In operation, the Align Lock Loops' master circuit transmits encoded data, and the slave circuit aligns the data and transmits it back to the master using the recovered clock. "The advantage of such a scheme is that a master CDR and PLL are eliminated, and the design and verification takes place in a single clock domain," said Hoyer.
ALLs are protocol-agnostic and complement Ethernet PCI Express (PCIe) and other backplane specs, he said, describing the loops as "ideal for chip-to-chip, board-to-board and chips-off-board applications."
Hoyer cited a typical two-chip example to illustrate ALLs' claimed benefits. The true-and-true methods for connecting an FPGA with an A/D converter, he said, are either too I/O-intensive (the source-synchronous method) or too expensive (the common serdes method). By contrast, ALLs use a pair of I/Os between the chips with a phase control and phase adjuster circuit in the respective transmitting and receiving circuits of the two chips. The technique is only limited by the speed of the I/O, said Hoyer; as I/O gets faster, so do the ALLs.

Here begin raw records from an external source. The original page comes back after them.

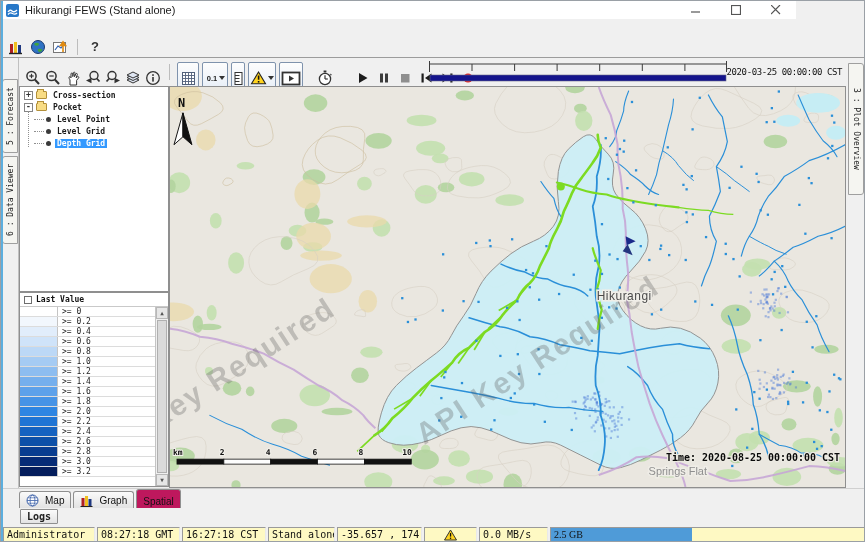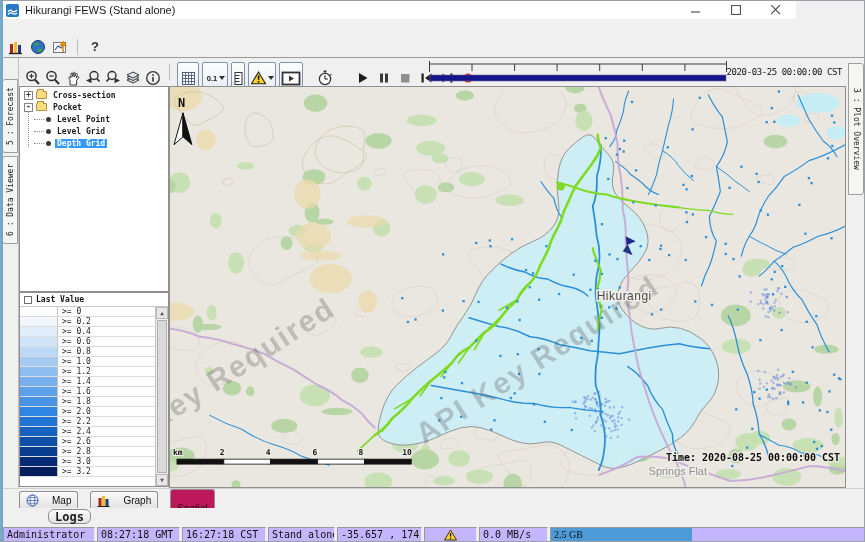--- a/index.html
+++ b/index.html
@@ -81,36 +81,36 @@
   .lg-arrow{height:12px;background:#e6e6e6;border:1px solid #b8b8b8;font-size:6px;line-height:10px;
             text-align:center;color:#555;flex:none;}
   .lg-thumb{flex:1;margin:1px;background:#dadada;border:1px solid #b0b0b0;}
   
   .map-panel{position:absolute;left:168px;top:85px;width:677px;height:402px;border:1px solid #8f8f8f;
              background:#eae7e0;overflow:hidden;}
   .map-panel svg{display:block;}
   
   .bottomtabs{position:absolute;left:0;top:487px;width:865px;height:20px;background:#f0f0f0;
               display:flex;align-items:flex-end;padding-left:18px;border-top:1px solid #d0d0d0;}
-  .btab{height:17px;display:flex;align-items:center;gap:13px;padding:0 6px;margin-right:12px;
+  .btab{height:17px;display:flex;align-items:center;gap:6px;padding:0 6px;margin-right:2px;
         border:1px solid #8f8f8f;border-bottom:none;border-radius:3px 3px 0 0;
         background:linear-gradient(#fafafa,#e2e2e2);font-size:10px;color:#111;}
   .btab.active{height:19px;background:#be185d;font-weight:normal;flex-direction:column;}
   .btab .tabctl{display:flex;align-items:center;margin-left:2px;}
   
   .logsrow{position:absolute;left:0;top:507px;width:865px;height:18px;background:#f0f0f0;}
   .logs-btn{position:absolute;left:19px;top:1px;height:15px;padding:0 6px;
-            border:1px solid #8f8f8f;border-radius:6px;background:linear-gradient(#fbfbfb,#e3e3e3);
-            font-family:"DejaVu Sans Mono",monospace;font-size:12px;font-weight:bold;color:#222;
-            display:flex;align-items:center;margin-left:28px;}
+            border:1px solid #8f8f8f;border-radius:1px;background:linear-gradient(#fbfbfb,#e3e3e3);
+            font-family:"DejaVu Sans Mono",monospace;font-size:10px;font-weight:bold;color:#222;
+            display:flex;align-items:center;}
   
   .statusbar{position:absolute;left:0;top:525px;width:865px;height:17px;background:#f0f0f0;
              display:flex;align-items:stretch;padding:1px 1px 1px 2px;gap:2px;
              font-family:"DejaVu Sans Mono",monospace;font-size:10px;color:#111;}
-  .scell{border:1px solid;border-color:#9a9a9a #e9e9e9 #e9e9e9 #9a9a9a;background:#c4b5fd;
+  .scell{border:1px solid;border-color:#9a9a9a #e9e9e9 #e9e9e9 #9a9a9a;background:#fef9c3;
          display:flex;align-items:center;padding:0 3px;white-space:nowrap;overflow:hidden;}
   .memory-cell{position:relative;}
   .memory-fill{position:absolute;left:0;top:0;bottom:0;background:#4f9bd8;}
   .memory-txt{position:relative;font-family:Liberation Serif, serif;}
   .win-left-border{position:absolute;left:0;top:0;width:2px;height:542px;background:#5caede;z-index:50;}
 </style>
 </head>
 <body>
 
 <div id="app">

"We are in discussions with FPGA companies and other companies where a partnership to bring the technology forward makes sense," said Hoyer, an industry veteran who sold his startup Boulder Creek Engineering, a test and measurement company, to Altera in 1999. Recently, Hoyer helped launched Samplify Systems, a venture-backed startup selling compression IP. Today, Align Engineering has sparse visibility, but Hoyer is sure his company's efforts will win attention.
"Our business model is straightforward," he said. "We want to prove our technology in silicon with a technology demonstration in the fourth quarter. We are going to provide turnkey solutions, work with IP partners and FPGA vendors and at the same time increase performance of our technology. "
Hoyer also said he is eager to gauge interest among the end-user community to provide the needed inputs for chip vendors to incorporate the single-clock methodology in future ICs.